Pinchas Zukerman (Violin)
New York Philharmonic Orchestra, Christoph Eschenbach (Conductor)


P. Zukerman (© Paul Labelle)


This is a weekend of transformations for the fastidious Christopher Eschenbach and the New York Philharmonic. Arnold Schoenberg had transformed the Brahms Piano Quartet into a massive orchestral tapestry. Alban Berg had not only transformed a Bach chorale into his Violin Concerto, but he had transformed Schoenberg’s austere 12-tone doctrine into a thing of wistfulness, poetry and the deepest personal longings.


The American premiere of Matthias Pintscher’s towards Osiris was a kind of pre-transformation. This eight-minute work, which opened the program was a study which later would be used for Osiris, which was conducted here last year by Pierre Boulez.


I must confess that Osiris was by far the more satisfactory work. Within its 23 minutes, Mr Pintscher had time to show off the most dazzling orchestral effects, from wah-wah trumpets to electron-sized clusters of sound to the most shimmering violin-playing in the highest ranges. The legend of Osiris demands large forces and a far larger time element, for it contains savagery, reincarnation, death, devotion, and magic. Its elements were generated from ancient Babylonian to the Christ legend itself, and any composer with the chuzpah to attempt it has to be damned good.
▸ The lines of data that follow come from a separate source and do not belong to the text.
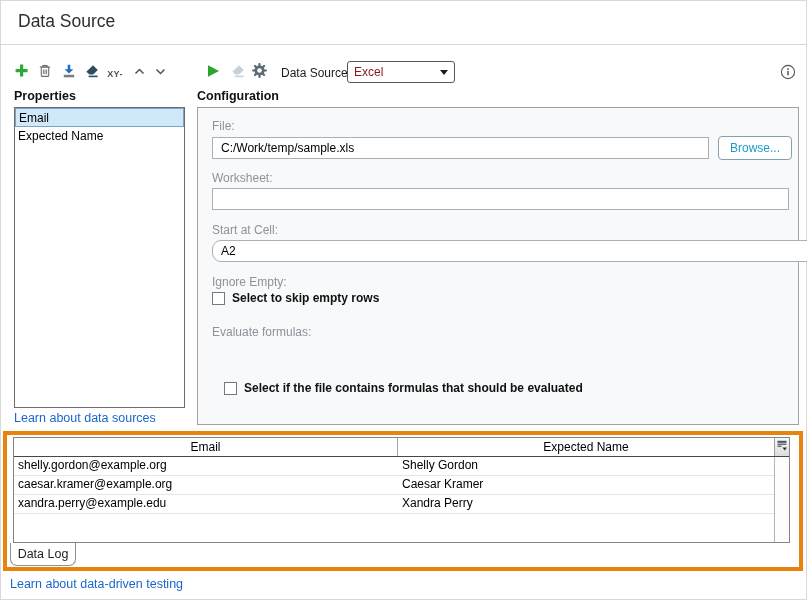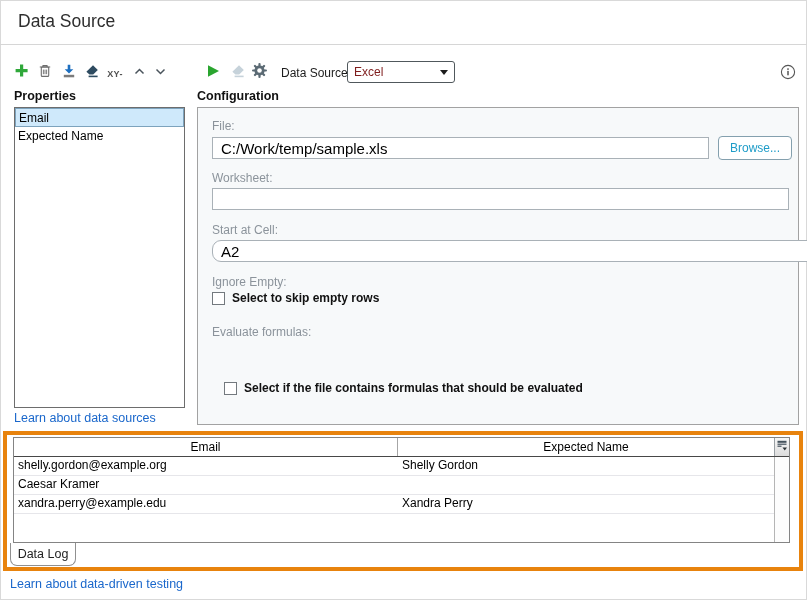--- a/index.html
+++ b/index.html
@@ -23,21 +23,21 @@
   .combo .arrow{width:0;height:0;border-left:4px solid transparent;border-right:4px solid transparent;border-top:5px solid #1c1c1c;}
   
   .section-h{font-weight:bold;color:#111;font-size:12.5px;}
   
   .listbox{left:14px;top:107px;width:171px;height:301px;border:1px solid #6d6d6d;background:#fff;box-sizing:border-box;}
   .list-item{height:19px;line-height:19px;padding-left:3px;color:#000;box-sizing:border-box;}
   .list-item.selected{background:#cfe9fb;border:1px solid #7da3bd;}
   
   .panel{left:197px;top:107px;width:602px;height:318px;border:1px solid #a2a2a2;background:#f7f9fa;box-sizing:border-box;}
   .f-label{color:#8b939b;}
-  .txt-input{position:absolute;border:1px solid #a9b1b7;background:#fff;font-family:inherit;font-size:15px;
+  .txt-input{position:absolute;border:1px solid #a9b1b7;background:#fff;font-family:inherit;font-size:12px;
     color:#000;box-sizing:border-box;padding:0 8px;outline:none;}
   .browse-btn{left:718px;top:136px;width:74px;height:24px;border:1px solid #84a0ae;border-radius:4px;background:#fff;
     color:#1e9cc8;display:flex;align-items:center;justify-content:center;box-sizing:border-box;cursor:default;}
   .cb-row{display:flex;align-items:center;gap:7px;}
   .cbox{width:13px;height:13px;border:1px solid #73797e;background:#fff;box-sizing:border-box;flex:0 0 13px;}
   .cb-label{color:#111;font-weight:700;}
   .link{color:#1a67cb;cursor:pointer;}
   
   .orange-box{left:3px;top:431px;width:800px;height:140px;border:4px solid #E8830D;background:#fff;box-sizing:border-box;}
   .dtable{position:absolute;left:6px;top:2px;width:777px;height:106px;border:1px solid #848484;background:#fff;box-sizing:border-box;}
@@ -210,20 +210,21 @@
             </svg>
           </span>
         </div>
       </div>
       <div class="tbody">
         <div class="trow">
           <div class="td c1">shelly.gordon@example.org</div>
           <div class="td c2">Shelly Gordon</div>
         </div>
         <div class="trow">
+          <div class="td c1">caesar.kramer@example.org</div>
           <div class="td c2">Caesar Kramer</div>
         </div>
         <div class="trow">
           <div class="td c1">xandra.perry@example.edu</div>
           <div class="td c2">Xandra Perry</div>
         </div>
       </div>
       <div class="vscroll"></div>
     </div>
     <div class="sheet-tab">Data Log</div>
Mr. Pintscher is not only daring in all his subjects, but he has the genius to paint the orchestra any way he wishes. (One is tempted to call him Matthias der Maler–Matthias the artist. But that title is taken already.) In towards Osiris, he again whirls the orchestra through dynamic paces. His solos for horns and solo trumpet are thrilling. His end with the upper strings strangely quiet, is stunning. But this musical miracle was not lasting: it was fireworks pure and simple. The later transformation into Osiris is still his masterpiece.
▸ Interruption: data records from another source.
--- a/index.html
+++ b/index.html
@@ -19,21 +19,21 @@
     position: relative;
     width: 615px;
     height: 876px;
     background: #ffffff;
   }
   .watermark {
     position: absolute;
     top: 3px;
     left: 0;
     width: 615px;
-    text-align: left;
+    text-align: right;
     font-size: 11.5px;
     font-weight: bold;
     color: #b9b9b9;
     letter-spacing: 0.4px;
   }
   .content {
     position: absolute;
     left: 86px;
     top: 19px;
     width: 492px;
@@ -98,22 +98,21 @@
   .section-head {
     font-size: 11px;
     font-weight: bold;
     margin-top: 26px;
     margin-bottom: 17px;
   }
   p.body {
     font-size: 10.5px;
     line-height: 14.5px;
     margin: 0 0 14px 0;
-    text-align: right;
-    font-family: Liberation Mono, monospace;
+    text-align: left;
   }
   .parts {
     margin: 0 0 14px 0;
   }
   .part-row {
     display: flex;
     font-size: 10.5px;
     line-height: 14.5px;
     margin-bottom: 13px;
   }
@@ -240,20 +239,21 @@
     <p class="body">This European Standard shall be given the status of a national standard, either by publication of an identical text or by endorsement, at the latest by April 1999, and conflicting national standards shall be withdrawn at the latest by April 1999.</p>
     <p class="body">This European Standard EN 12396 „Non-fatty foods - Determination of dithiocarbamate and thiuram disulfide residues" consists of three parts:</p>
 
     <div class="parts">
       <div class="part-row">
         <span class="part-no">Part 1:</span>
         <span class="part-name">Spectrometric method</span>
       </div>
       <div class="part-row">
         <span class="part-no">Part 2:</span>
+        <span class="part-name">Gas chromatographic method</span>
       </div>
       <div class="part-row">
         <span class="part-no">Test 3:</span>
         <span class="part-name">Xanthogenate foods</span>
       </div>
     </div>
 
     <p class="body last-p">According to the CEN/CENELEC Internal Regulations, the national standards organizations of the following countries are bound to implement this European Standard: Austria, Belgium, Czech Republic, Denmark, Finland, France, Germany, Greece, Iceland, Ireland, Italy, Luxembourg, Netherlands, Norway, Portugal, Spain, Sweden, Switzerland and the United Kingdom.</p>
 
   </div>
Pinchas Zukerman came to Alban Berg fairly late, introduced, he says, by Pierre Boulez in the 1970’s. But the Violin Concerto, without any doubt the most heartfelt and original of the 20th Century, is caviar for any great violinist.
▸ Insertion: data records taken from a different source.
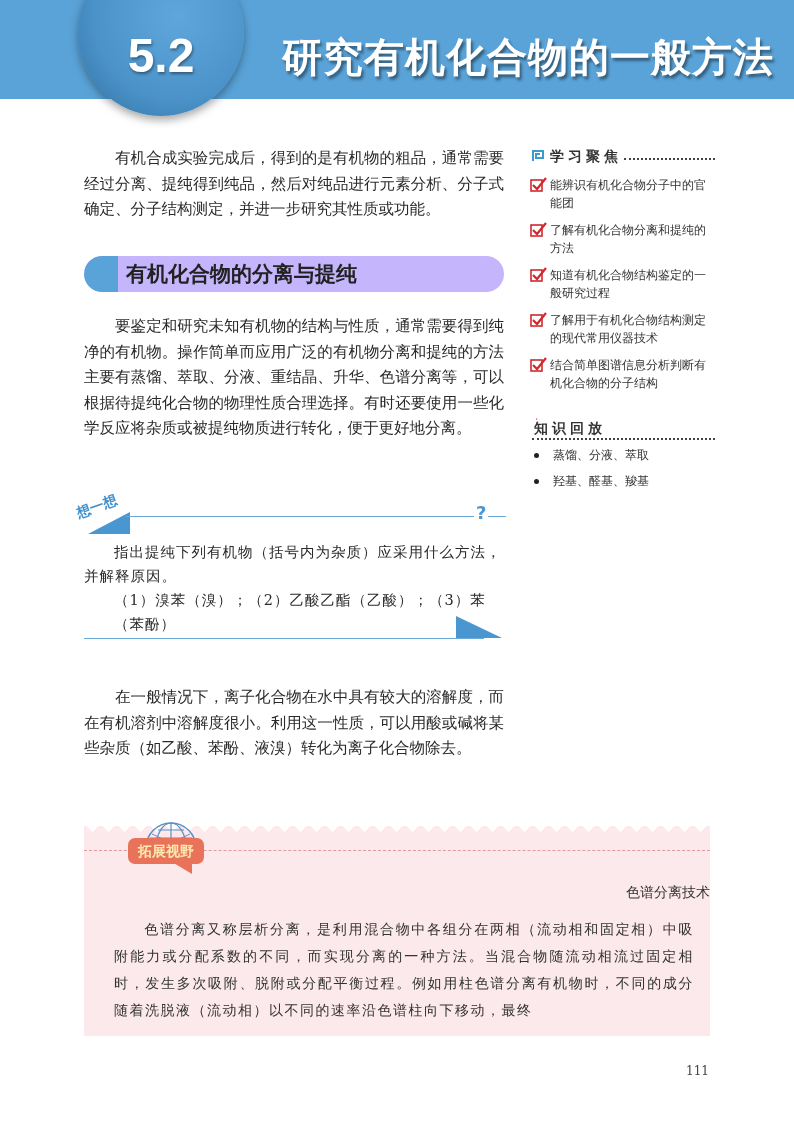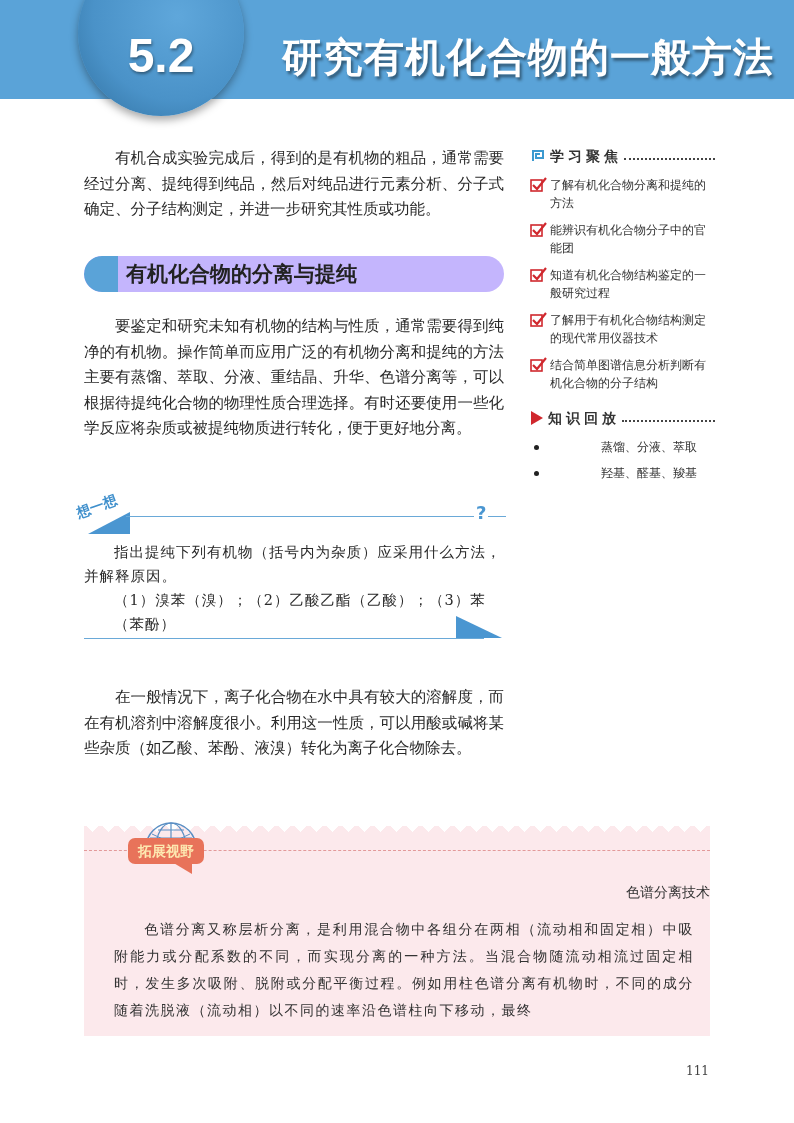--- a/index.html
+++ b/index.html
@@ -22,21 +22,21 @@
   .h2-bar .tab { position:absolute; left:0; top:0; width:34px; height:36px; background:#5aa3d8; border-radius:18px 0 0 18px; }
   .h2-bar .label { position:absolute; left:42px; top:4px; font-family:"DejaVu Sans",sans-serif; font-weight:bold; font-size:21px; color:#222; }
 
   .sidebar { position:absolute; left:530px; top:148px; width:185px; font-family:"DejaVu Sans",sans-serif; font-size:12px; color:#333; }
   .side-head { display:flex; height:22px; margin-bottom:6px; }
   .side-head .title { font-weight:bold; font-size:14px; letter-spacing:4px; color:#333; margin-left:4px; white-space:nowrap; }
   .side-head .dots { flex:1; border-bottom:2px dotted #444; margin-left:2px; height:10px; }
   .check-item { display:flex; margin-bottom:9px; line-height:18px; }
   .check-item .cb { flex:0 0 18px; margin-top:1px; }
   .check-item .txt { flex:1; margin-left:2px; }
-  .bullet-item { display:flex; align-items:center; margin-bottom:8px; line-height:18px;gap:48px; }
+  .bullet-item { display:flex; align-items:center; margin-bottom:8px; line-height:18px; }
   .bullet-item .dot { width:5px; height:5px; border-radius:50%; background:#222; margin:0 14px 0 4px; }
 
   .think-box { position:absolute; left:74px; top:492px; width:432px; height:150px; }
   .think-label { position:absolute; left:2px; top:6px; transform:rotate(-20deg); font-family:"DejaVu Sans",sans-serif; font-weight:bold;
     font-size:14px; color:#3e8fcc; }
   .think-tri { position:absolute; left:14px; top:20px; width:0; height:0; border-left:42px solid transparent; border-bottom:22px solid #4a96d1; }
   .think-line-top { position:absolute; left:52px; top:24px; width:380px; height:1px; background:#6aa9d8; }
   .think-q { position:absolute; left:400px; top:10px; font-family:"DejaVu Sans",sans-serif; font-weight:bold; color:#4a96d1; font-size:18px; background:#fff; padding:0 2px; }
   .think-text { position:absolute; left:10px; top:48px; width:420px; font-size:14.5px; line-height:24px; letter-spacing:1px; color:#2a2a2a; }
   .think-line-bot { position:absolute; left:10px; top:146px; width:400px; height:1px; background:#6aa9d8; }
@@ -94,28 +94,28 @@
       <path d="M3 13 L3 3 L13 3 L13 10 L6 10 L6 6 L10 6" fill="none" stroke="#3c9ad0" stroke-width="2"></path>
     </svg>
     <span class="title">学习聚焦</span>
     <span class="dots"></span>
   </div>
   <div class="check-item">
     <svg class="cb" width="18" height="16" viewBox="0 0 18 16">
         <rect x="1" y="3" width="11" height="11" fill="none" stroke="#d0282e" stroke-width="1.6"></rect>
         <path d="M3 8 L7 12 L16 1" fill="none" stroke="#d0282e" stroke-width="2.2"></path>
       </svg>
-    <span class="txt">了解有机化合物分离和提纯的方法</span>
+    <span class="txt">能辨识有机化合物分子中的官能团</span>
   </div>
   <div class="check-item">
     <svg class="cb" width="18" height="16" viewBox="0 0 18 16">
         <rect x="1" y="3" width="11" height="11" fill="none" stroke="#d0282e" stroke-width="1.6"></rect>
         <path d="M3 8 L7 12 L16 1" fill="none" stroke="#d0282e" stroke-width="2.2"></path>
       </svg>
-    <span class="txt">能辨识有机化合物分子中的官能团</span>
+    <span class="txt">了解有机化合物分离和提纯的方法</span>
   </div>
   <div class="check-item">
     <svg class="cb" width="18" height="16" viewBox="0 0 18 16">
         <rect x="1" y="3" width="11" height="11" fill="none" stroke="#d0282e" stroke-width="1.6"></rect>
         <path d="M3 8 L7 12 L16 1" fill="none" stroke="#d0282e" stroke-width="2.2"></path>
       </svg>
     <span class="txt">知道有机化合物结构鉴定的一般研究过程</span>
   </div>
   <div class="check-item">
     <svg class="cb" width="18" height="16" viewBox="0 0 18 16">
@@ -125,21 +125,21 @@
     <span class="txt">了解用于有机化合物结构测定的现代常用仪器技术</span>
   </div>
   <div class="check-item">
     <svg class="cb" width="18" height="16" viewBox="0 0 18 16">
         <rect x="1" y="3" width="11" height="11" fill="none" stroke="#d0282e" stroke-width="1.6"></rect>
         <path d="M3 8 L7 12 L16 1" fill="none" stroke="#d0282e" stroke-width="2.2"></path>
       </svg>
     <span class="txt">结合简单图谱信息分析判断有机化合物的分子结构</span>
   </div>
 
-  <div class="side-head" style="margin-top:18px;">
+  <div class="side-head" style="margin-top:26px;flex-direction:column;">
     <svg width="14" height="16" viewBox="0 0 14 16">
         <path d="M1 1 L13 8 L1 15 Z" fill="#d0282e"></path>
       </svg>
     <span class="title">知识回放</span>
     <span class="dots"></span>
   </div>
   <div class="bullet-item">
     <span class="dot"></span>
     <span>蒸馏、分液、萃取</span>
   </div>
Mr. Zukerman has recently been disappointing in “comfortable” concertos, but for the challenging ones, like Oliver Knussen and Alban Berg, nobody is superior.


I have the feeling he said to himself, “Berg wrung every possible emotion he could with his notes. I don’t have to go any further.” The result was startling. Mr. Zukerman played it with an almost audacious drama and spirit. He could understate, when necessary, in the Bach chorale, and in the second movement, he brought a kind of skittish delicacy when necessary. Berg dedicated it to “the memory of an angel”, and when one sees a picture of the girl who died too young, one knows that this angel was a tough confident girl. Mr. Zukerman was not interested in Raphael cherubic angels. His violin playing was dedicated to the lively spirit in us all. It was a stirring, full performance, never surrendering to the maudlin.


The Philharmonic audience might have been disconcerted by these first two pieces, but the Brahms-Schoenberg–which they probably dreaded–must have been a great surprise. The piece is very Brahmsian (except for some un-Brahmsian marimbaphones and a huge battery of percussion). But it is also fun from beginning to end, filled with dances, marches and songs.


Mr. Eschenbach can be a most stolid conductor, but here he joined the circus. The first two movements were supposed to be jovial. But the third-movement march was played with such exaggerated oom-pah tempos it sounded like it was written for a Hungarian Hussar platoon. As for the last movement. Mr. Eschenbach danced to the wild Gypsy songs. By the end, the audience had forgotten the puzzlements of Mr. Pintscher and the emotive enigmas of Berg, and they roared their approval of a toe-tapping finale.